Juan Pablo II, recordó Roche, fue quien dedicó «una gran atención no solo a la importancia de las mujeres en la misión misma de Cristo y de la Iglesia, sino también, y con una insistencia especial, a la peculiar función de María Magdalena como primer testigo que vio al Resucitado y primera mensajera que anunció a los apóstoles la resurrección del Señor. Esta importancia prosigue hoy en la Iglesia (lo manifiesta el actual compromiso de una nueva evangelización), que quiere acoger sin ninguna distinción a hombres y mujeres de cualquier raza, pueblo, lengua o nación para anunciar su buena noticia del Evangelio». Santa María Magdalena es representada como un ejemplo de «verdadera y auténtica evangelización», que anuncia «el alegre mensaje central de la Pascua».

El Papa tomó esta decisión durante el Jubileo de la Misericordia, explicó mons. Roche, para resaltar «la relevancia de esta mujer que demostró un gran amor a Cristo y que fue tan amada por Cristo». Marca Magdalena formaba parte del grupo de los discípulos de Jesús, lo siguió hasta la Cruz y, en el jardín en el que se encontraba el sepulcro, fue el primer testigo de la resurrección, «testis divinae misericordiae», como la definió Gregorio Magno. El Evangelio de Juan la describe en llorando, porque no había encontrado el cuerpo del Señor en la tumba: «Jesús —recordó mons. Roche— tuvo misericordia de ella al dejarse reconocer como Maestro y al transformar sus lágrimas en alegría pascual».
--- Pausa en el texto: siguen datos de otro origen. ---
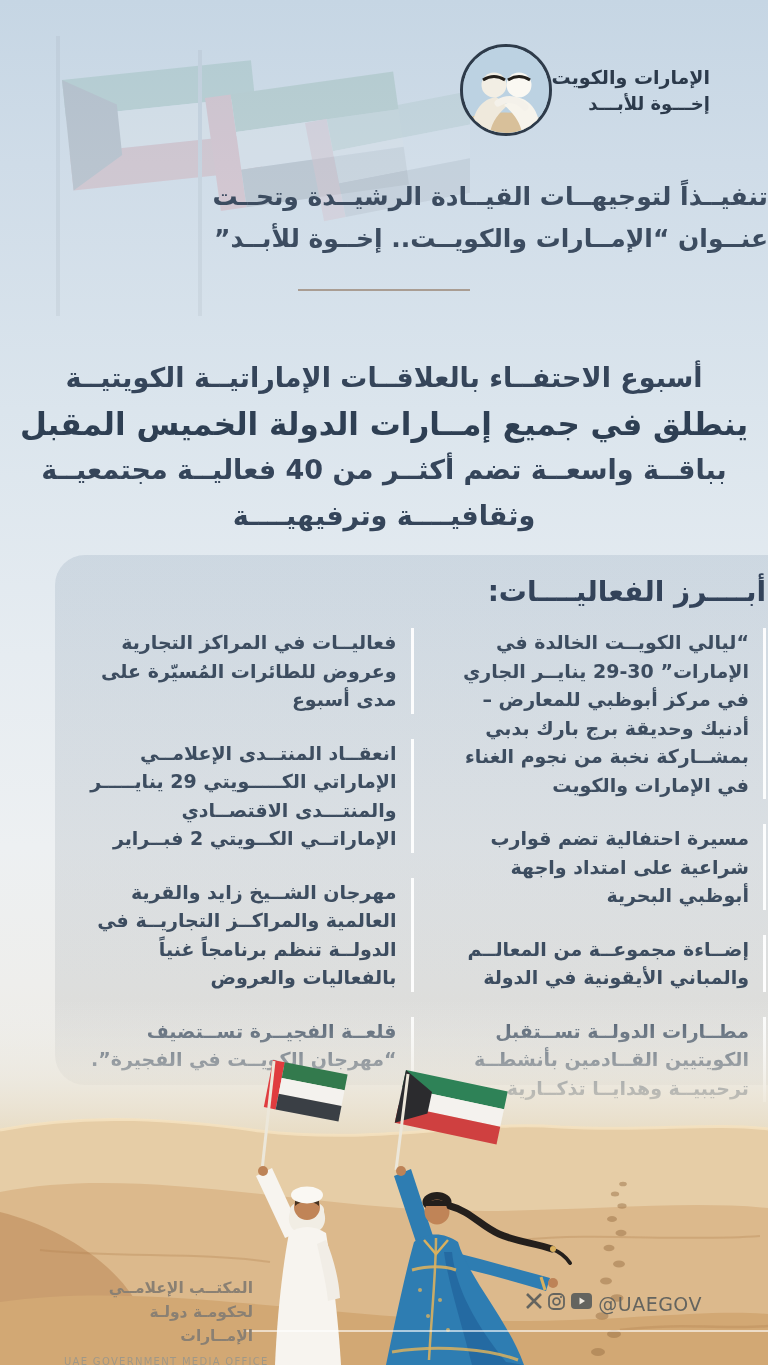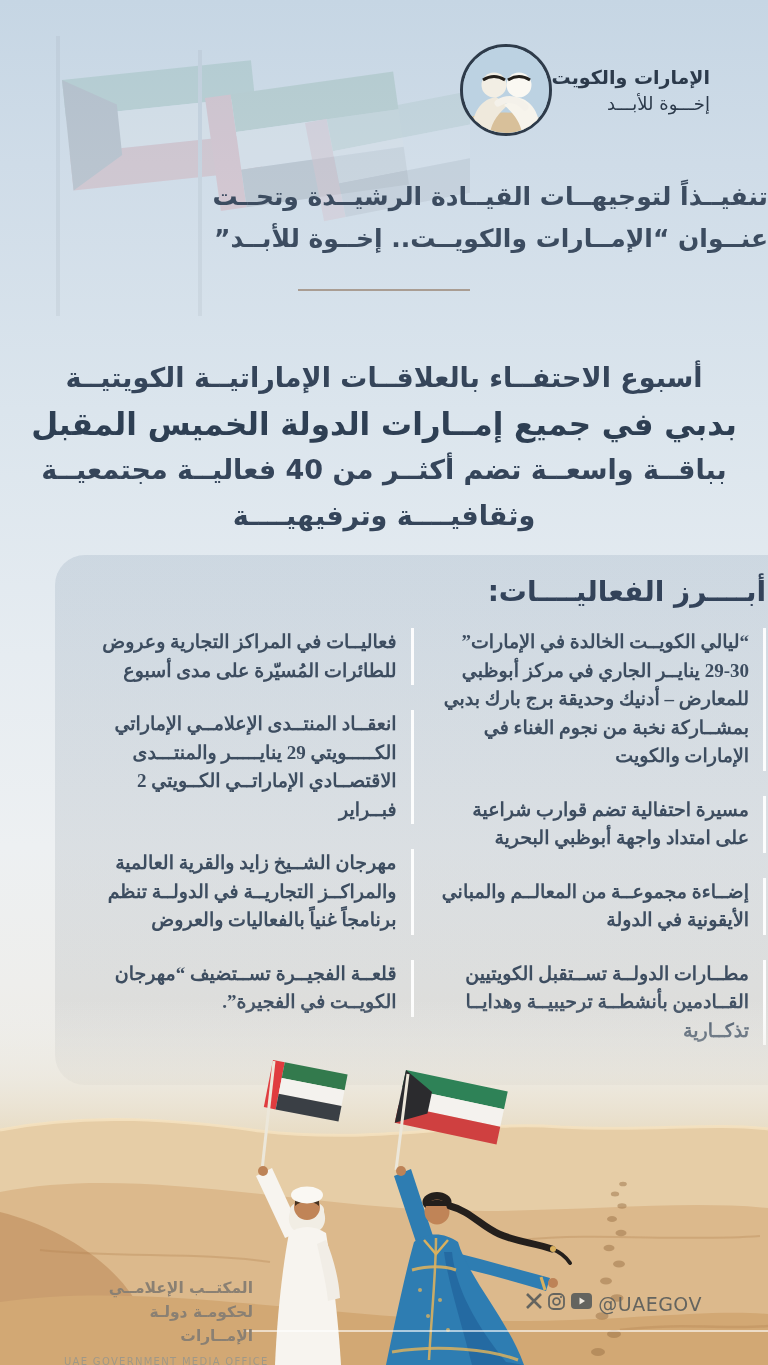"إخـــوة للأبـــد" .brand-subtitle { font-weight: normal -> bold }
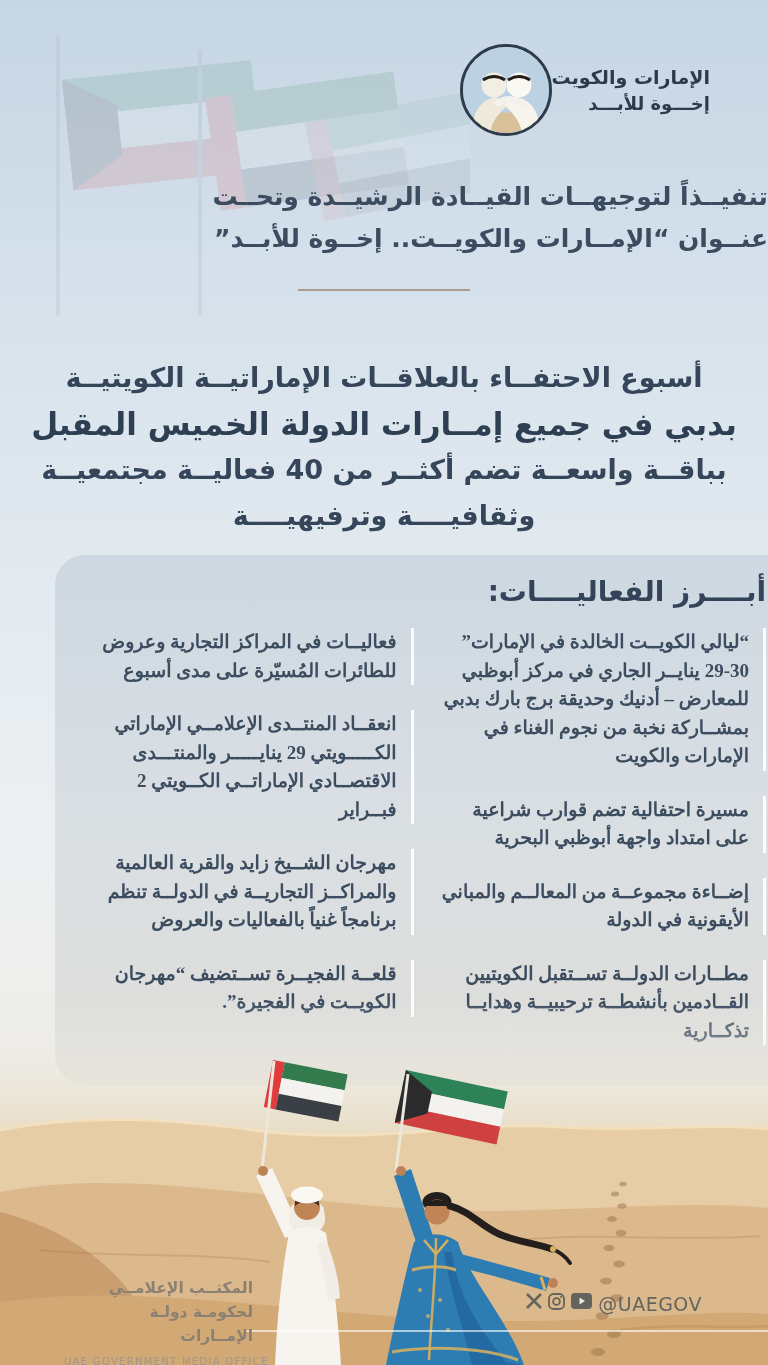"بدبي في جميع إمــارات الدولة" div.h-line { text: بدبي -> ينطلق }
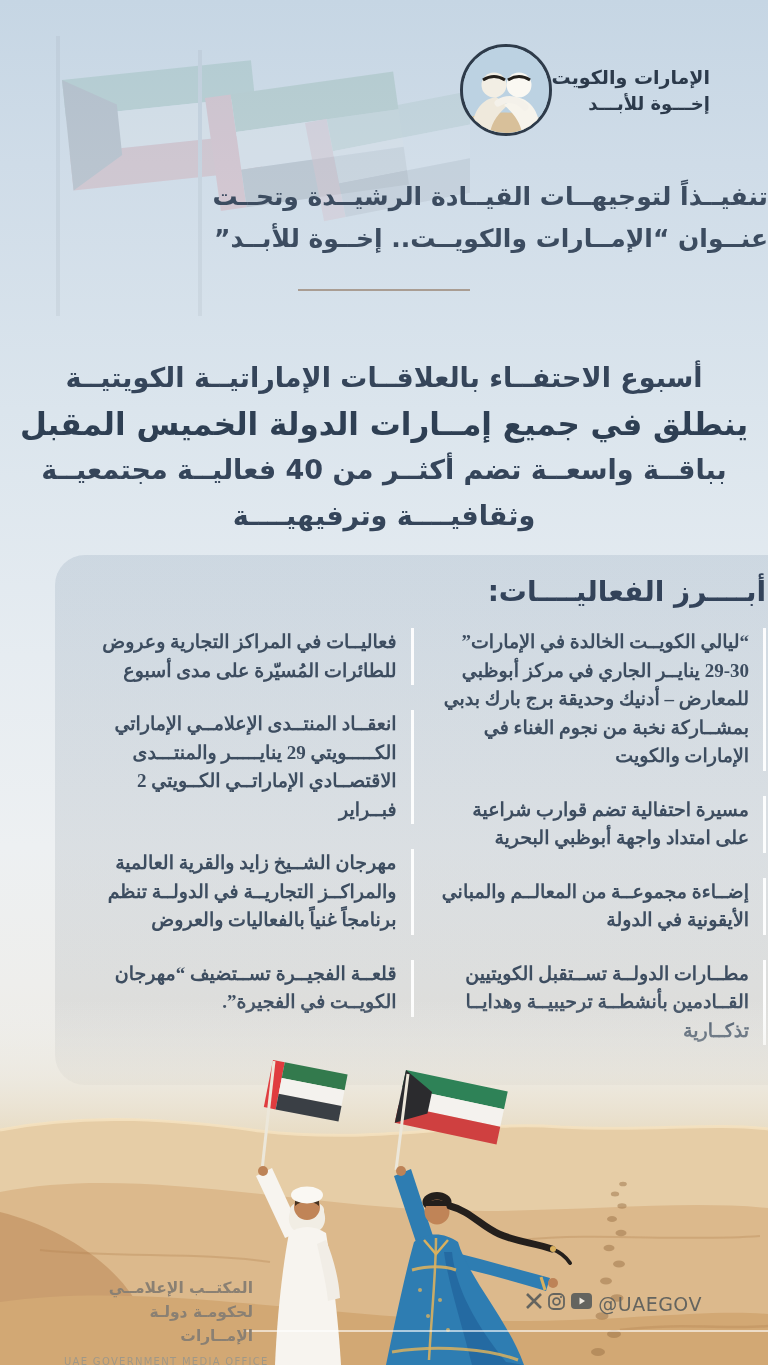"فعاليــات في المراكز التجارية وعروض" .event { font-family: Liberation Serif, serif -> none }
«Cristo —continuó el arzobispo— tiene una especie de consideración y misericordia por esta mujer, que manifiesta su amor hacia Él buscándolo en el jardín con angustia y sufrimiento», con esas que San Anselmo definió «lágrimas de la humildad». Santo Tomás dijo que era «apóstola de los apóstoles», porque fue ella quien anunció a los discípulos atemorizados y encerrados en el cenáculo lo que ellos tenían que anunciar a su vez por todo el mundo.

«Por ello es justo —concluyó Roche— que la celebración litúrgica de esta mujer tenga el mismo grado de fiesta otorgado a las celebraciones de los apóstoles en el Calendario Romano General y que resalte la especial misión de esta mujer, que es un ejemplo y modelo para todas las mujeres en la Iglesia».

La tradición, escribió el cardenal Gianfranco Ravasi, «repetida mil veces en la historia del arte y que perdura hasta nuestros días, ha hecho de María una prostituta. Esto sucedió solamente porque en la página evangélica precedente (el capitulo 7 de Lucas) se narra la historia de la conversión de una anónima ‘pecadora conocida en aquella ciudad’, aquella que había untado con aceite perfumado los pies de Jesús, huésped en una casa de un conocido fariseo, los mojó con sus lágrimas y los secó con sus cabellos. Y así se había identificado, sin ninguna relación textual real, a María de Magdala con aquella prostituta sin nombre. Ahora bien, este mismo gesto de veneración será repetido con Jesús por otra María, la hermana de Marta y Lázaro, en otra ocasión (Juan 12, 1-8). Y así se consumó un equívoco más para María de Magdala: algunas tradiciones populares la identifican con esta María de Betania, después de haber sido confundida con la prostituta de Galilea».